▶ _Assigned task_
Make a verbatim copy of all the records. Skip every image.

▶ _Records from a dataset_
• • • • • • •
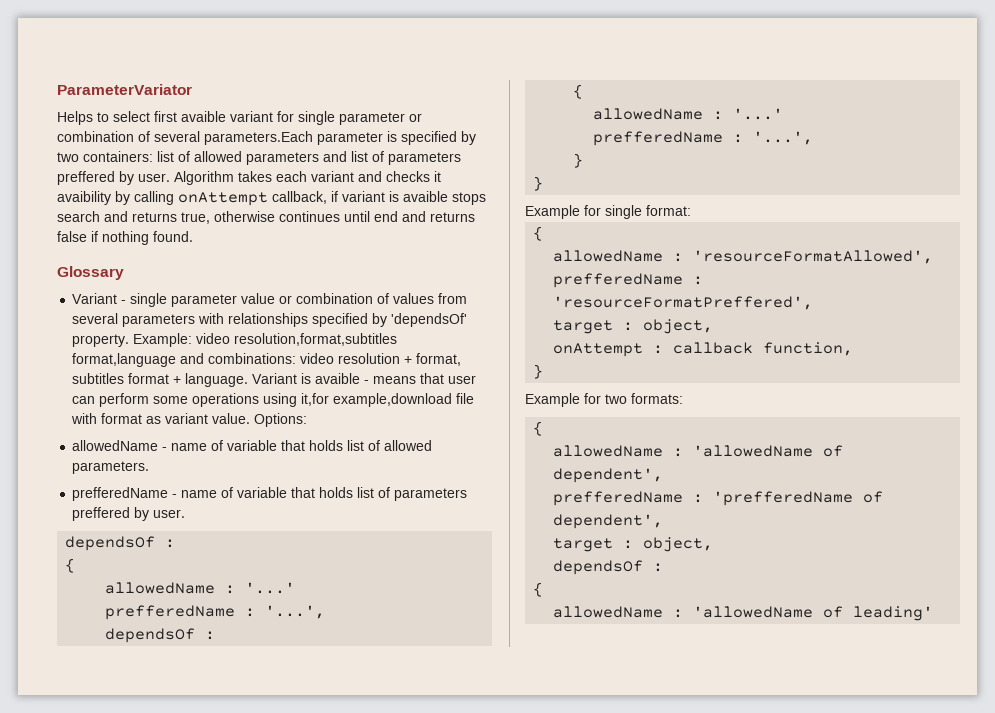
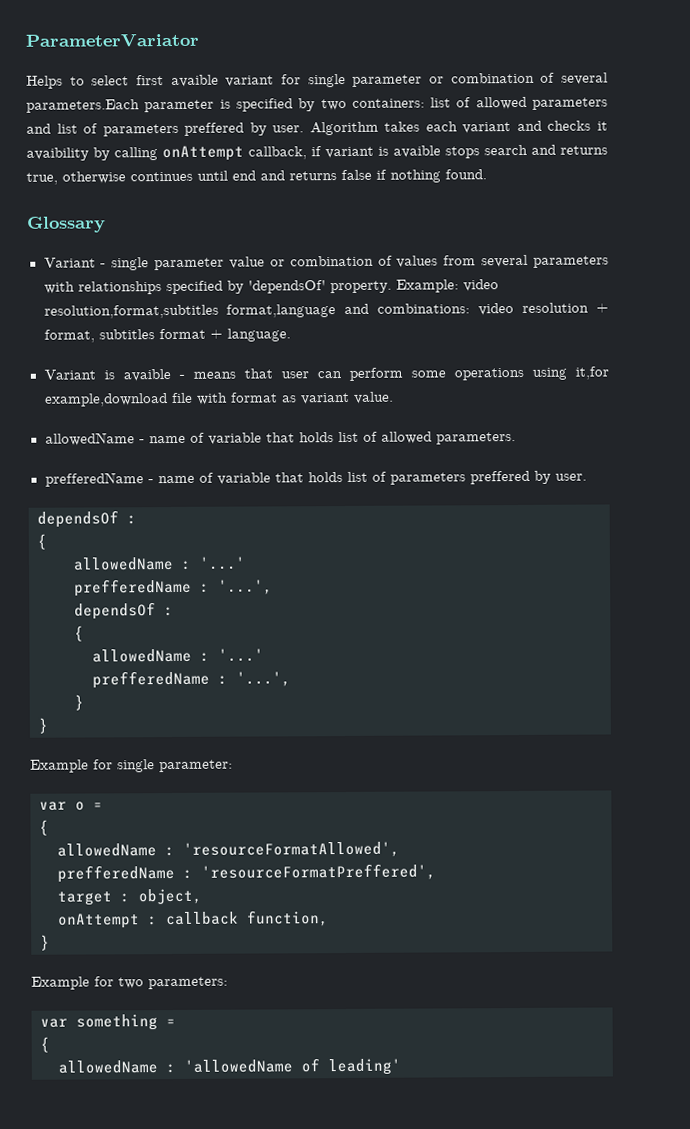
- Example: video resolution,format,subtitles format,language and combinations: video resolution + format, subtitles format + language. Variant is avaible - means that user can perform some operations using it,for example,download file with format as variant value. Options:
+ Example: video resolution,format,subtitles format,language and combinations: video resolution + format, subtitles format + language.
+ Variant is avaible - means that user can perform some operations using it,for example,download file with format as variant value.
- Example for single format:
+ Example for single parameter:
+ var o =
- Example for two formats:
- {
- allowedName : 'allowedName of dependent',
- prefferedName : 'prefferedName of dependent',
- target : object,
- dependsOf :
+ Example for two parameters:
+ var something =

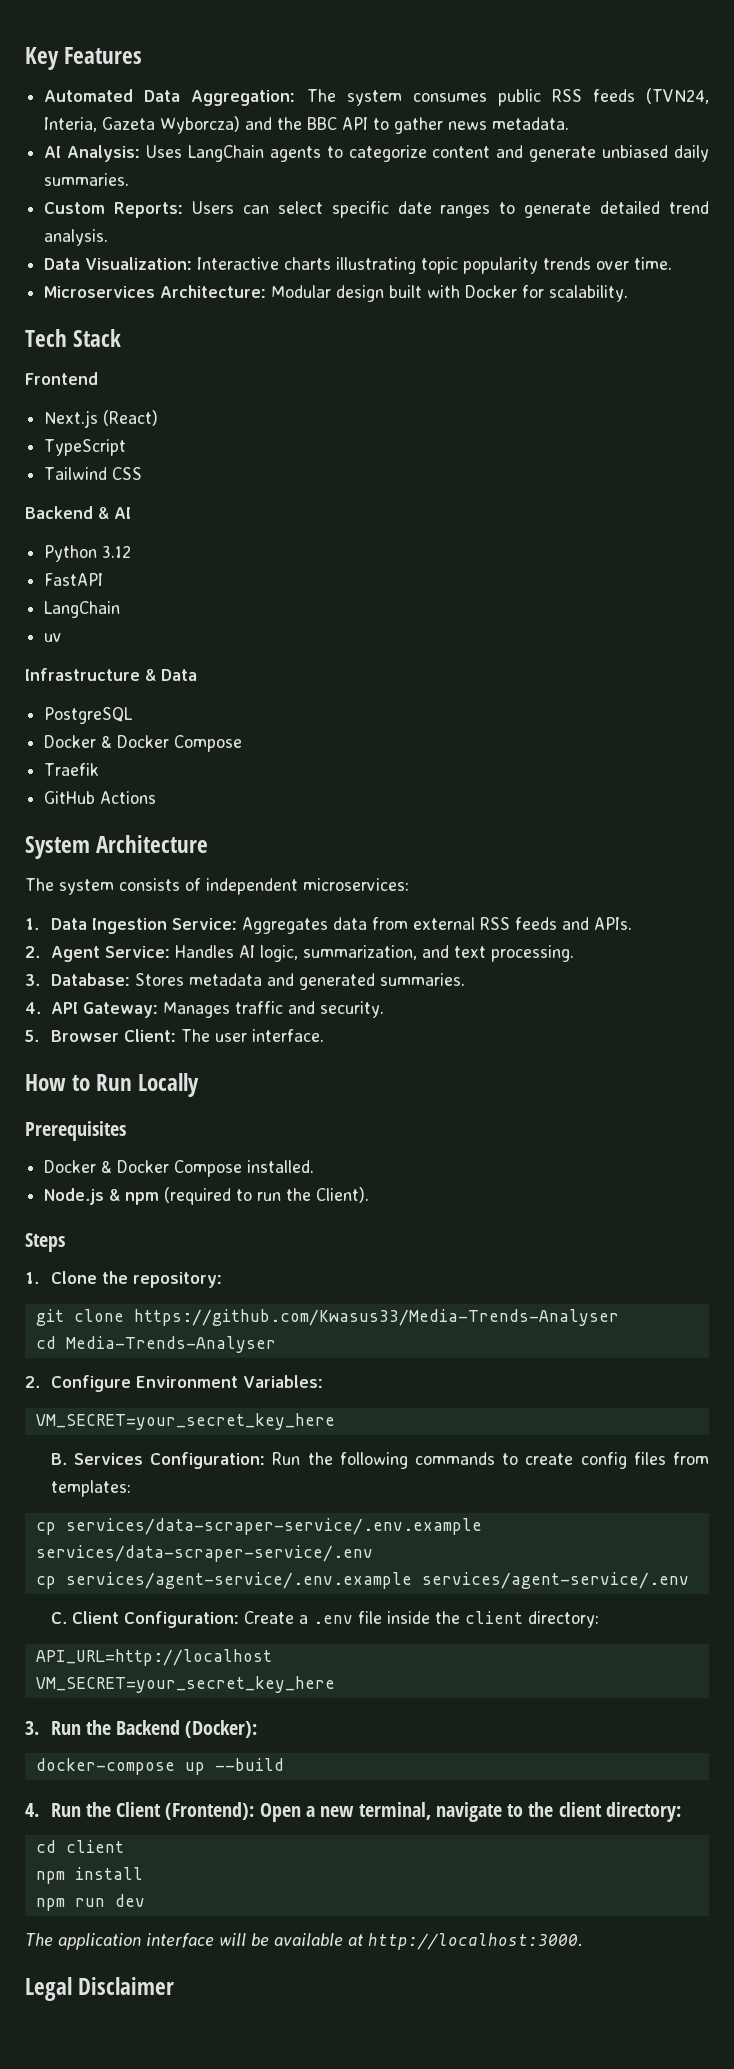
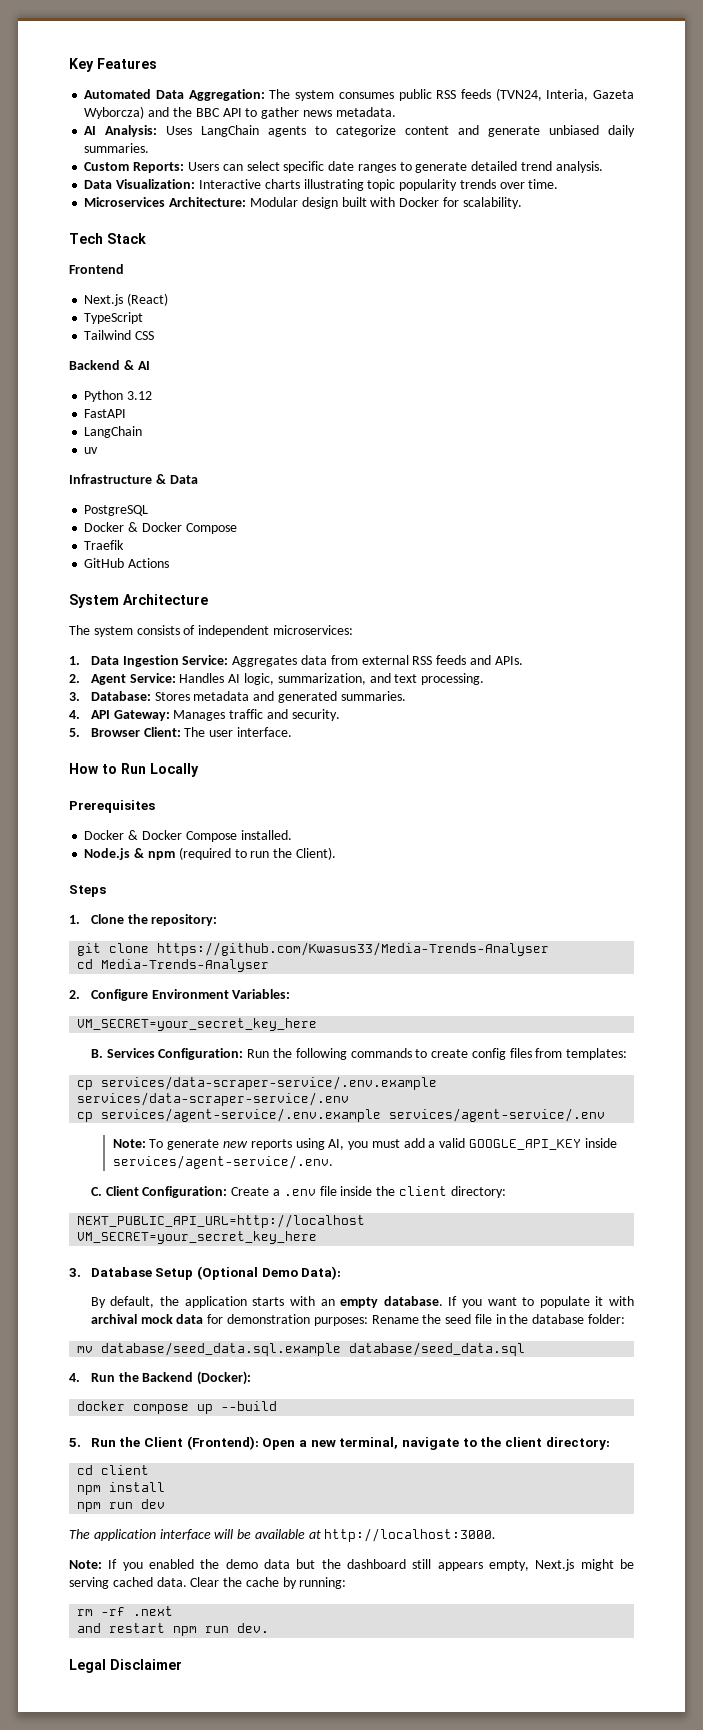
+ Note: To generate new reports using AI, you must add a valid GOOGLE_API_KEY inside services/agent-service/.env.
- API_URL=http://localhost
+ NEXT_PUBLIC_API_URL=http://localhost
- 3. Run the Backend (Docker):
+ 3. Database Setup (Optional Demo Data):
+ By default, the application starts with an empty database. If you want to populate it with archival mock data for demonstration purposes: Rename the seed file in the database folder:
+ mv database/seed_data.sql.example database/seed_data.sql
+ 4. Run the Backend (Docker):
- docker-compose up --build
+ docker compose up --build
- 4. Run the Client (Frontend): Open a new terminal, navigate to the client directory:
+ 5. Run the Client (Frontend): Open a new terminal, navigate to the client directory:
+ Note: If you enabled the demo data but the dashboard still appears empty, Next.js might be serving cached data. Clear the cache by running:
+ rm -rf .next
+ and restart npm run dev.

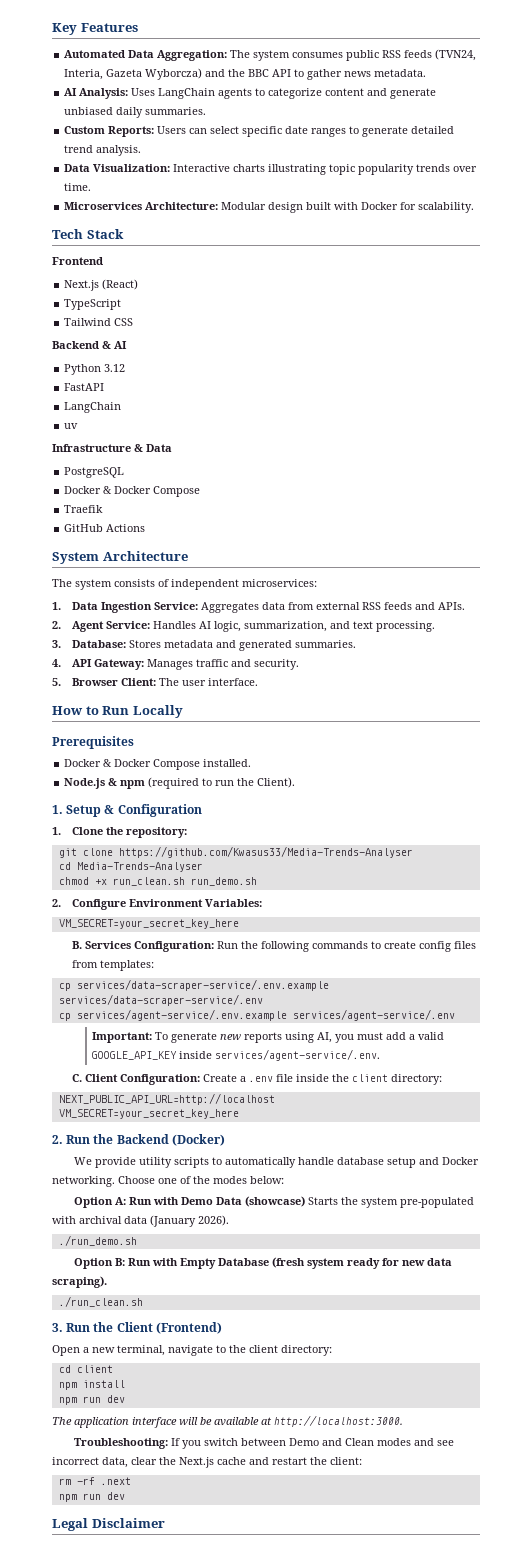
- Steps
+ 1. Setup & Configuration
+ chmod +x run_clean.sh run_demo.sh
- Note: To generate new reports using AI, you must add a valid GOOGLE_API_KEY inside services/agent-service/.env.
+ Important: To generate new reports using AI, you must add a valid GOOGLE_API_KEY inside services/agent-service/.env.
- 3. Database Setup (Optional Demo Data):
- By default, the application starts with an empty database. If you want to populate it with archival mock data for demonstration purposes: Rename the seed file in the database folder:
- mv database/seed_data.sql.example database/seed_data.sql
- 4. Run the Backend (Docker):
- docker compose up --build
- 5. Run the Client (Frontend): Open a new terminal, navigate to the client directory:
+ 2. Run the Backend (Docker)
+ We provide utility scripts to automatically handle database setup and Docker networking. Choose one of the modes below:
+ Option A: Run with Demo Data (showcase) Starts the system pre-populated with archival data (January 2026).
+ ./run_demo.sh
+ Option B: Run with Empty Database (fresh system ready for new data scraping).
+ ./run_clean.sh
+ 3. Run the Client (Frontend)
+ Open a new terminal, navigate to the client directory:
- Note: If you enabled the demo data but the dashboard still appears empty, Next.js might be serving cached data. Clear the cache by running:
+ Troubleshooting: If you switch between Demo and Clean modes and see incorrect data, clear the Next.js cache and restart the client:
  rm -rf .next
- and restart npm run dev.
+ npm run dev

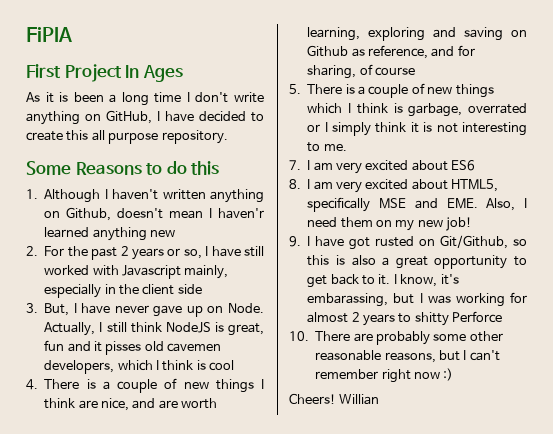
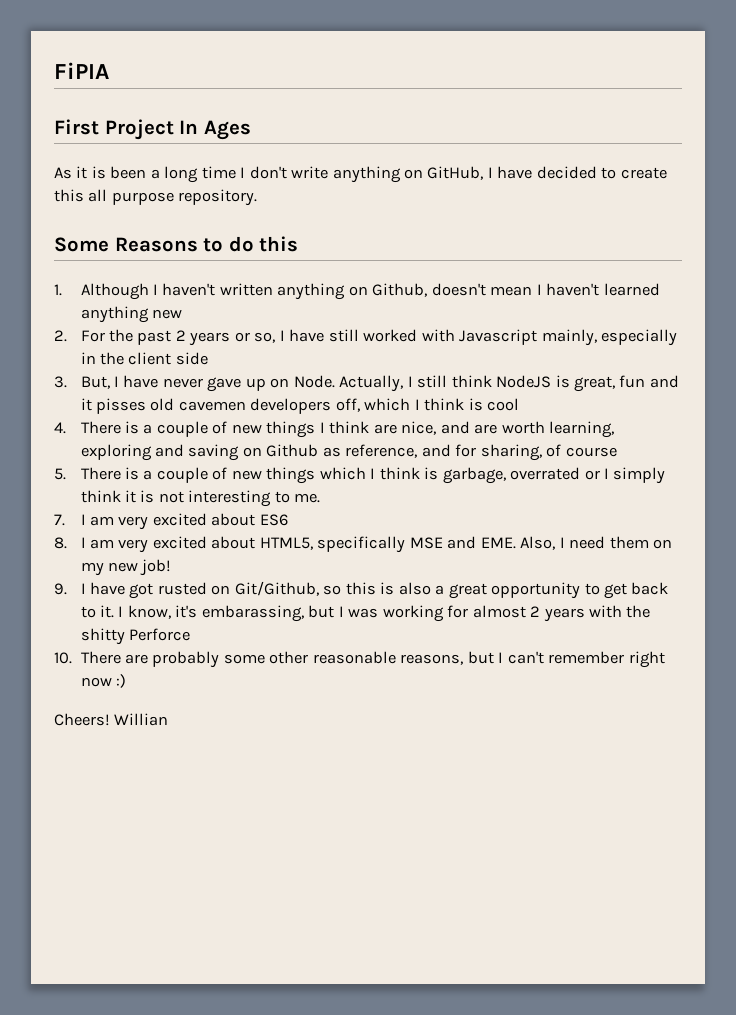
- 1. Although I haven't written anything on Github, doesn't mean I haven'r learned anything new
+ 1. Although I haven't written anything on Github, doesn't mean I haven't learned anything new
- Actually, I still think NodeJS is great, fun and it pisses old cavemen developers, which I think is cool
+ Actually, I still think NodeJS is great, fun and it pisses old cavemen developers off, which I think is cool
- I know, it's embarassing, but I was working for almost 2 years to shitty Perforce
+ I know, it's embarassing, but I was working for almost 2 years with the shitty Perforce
• • • • • • •
▶ _Task response_
- Example: video resolution,format,subtitles format,language and combinations: video resolution + format, subtitles format + language. Variant is avaible - means that user can perform some operations using it,for example,download file with format as variant value. Options:
+ Example: video resolution,format,subtitles format,language and combinations: video resolution + format, subtitles format + language.
+ Variant is avaible - means that user can perform some operations using it,for example,download file with format as variant value.
- Example for single format:
+ Example for single parameter:
+ var o =
- Example for two formats:
- {
- allowedName : 'allowedName of dependent',
- prefferedName : 'prefferedName of dependent',
- target : object,
- dependsOf :
+ Example for two parameters:
+ var something =

+ Note: To generate new reports using AI, you must add a valid GOOGLE_API_KEY inside services/agent-service/.env.
- API_URL=http://localhost
+ NEXT_PUBLIC_API_URL=http://localhost
- 3. Run the Backend (Docker):
+ 3. Database Setup (Optional Demo Data):
+ By default, the application starts with an empty database. If you want to populate it with archival mock data for demonstration purposes: Rename the seed file in the database folder:
+ mv database/seed_data.sql.example database/seed_data.sql
+ 4. Run the Backend (Docker):
- docker-compose up --build
+ docker compose up --build
- 4. Run the Client (Frontend): Open a new terminal, navigate to the client directory:
+ 5. Run the Client (Frontend): Open a new terminal, navigate to the client directory:
+ Note: If you enabled the demo data but the dashboard still appears empty, Next.js might be serving cached data. Clear the cache by running:
+ rm -rf .next
+ and restart npm run dev.

- Steps
+ 1. Setup & Configuration
+ chmod +x run_clean.sh run_demo.sh
- Note: To generate new reports using AI, you must add a valid GOOGLE_API_KEY inside services/agent-service/.env.
+ Important: To generate new reports using AI, you must add a valid GOOGLE_API_KEY inside services/agent-service/.env.
- 3. Database Setup (Optional Demo Data):
- By default, the application starts with an empty database. If you want to populate it with archival mock data for demonstration purposes: Rename the seed file in the database folder:
- mv database/seed_data.sql.example database/seed_data.sql
- 4. Run the Backend (Docker):
- docker compose up --build
- 5. Run the Client (Frontend): Open a new terminal, navigate to the client directory:
+ 2. Run the Backend (Docker)
+ We provide utility scripts to automatically handle database setup and Docker networking. Choose one of the modes below:
+ Option A: Run with Demo Data (showcase) Starts the system pre-populated with archival data (January 2026).
+ ./run_demo.sh
+ Option B: Run with Empty Database (fresh system ready for new data scraping).
+ ./run_clean.sh
+ 3. Run the Client (Frontend)
+ Open a new terminal, navigate to the client directory:
- Note: If you enabled the demo data but the dashboard still appears empty, Next.js might be serving cached data. Clear the cache by running:
+ Troubleshooting: If you switch between Demo and Clean modes and see incorrect data, clear the Next.js cache and restart the client:
  rm -rf .next
- and restart npm run dev.
+ npm run dev

- 1. Although I haven't written anything on Github, doesn't mean I haven'r learned anything new
+ 1. Although I haven't written anything on Github, doesn't mean I haven't learned anything new
- Actually, I still think NodeJS is great, fun and it pisses old cavemen developers, which I think is cool
+ Actually, I still think NodeJS is great, fun and it pisses old cavemen developers off, which I think is cool
- I know, it's embarassing, but I was working for almost 2 years to shitty Perforce
+ I know, it's embarassing, but I was working for almost 2 years with the shitty Perforce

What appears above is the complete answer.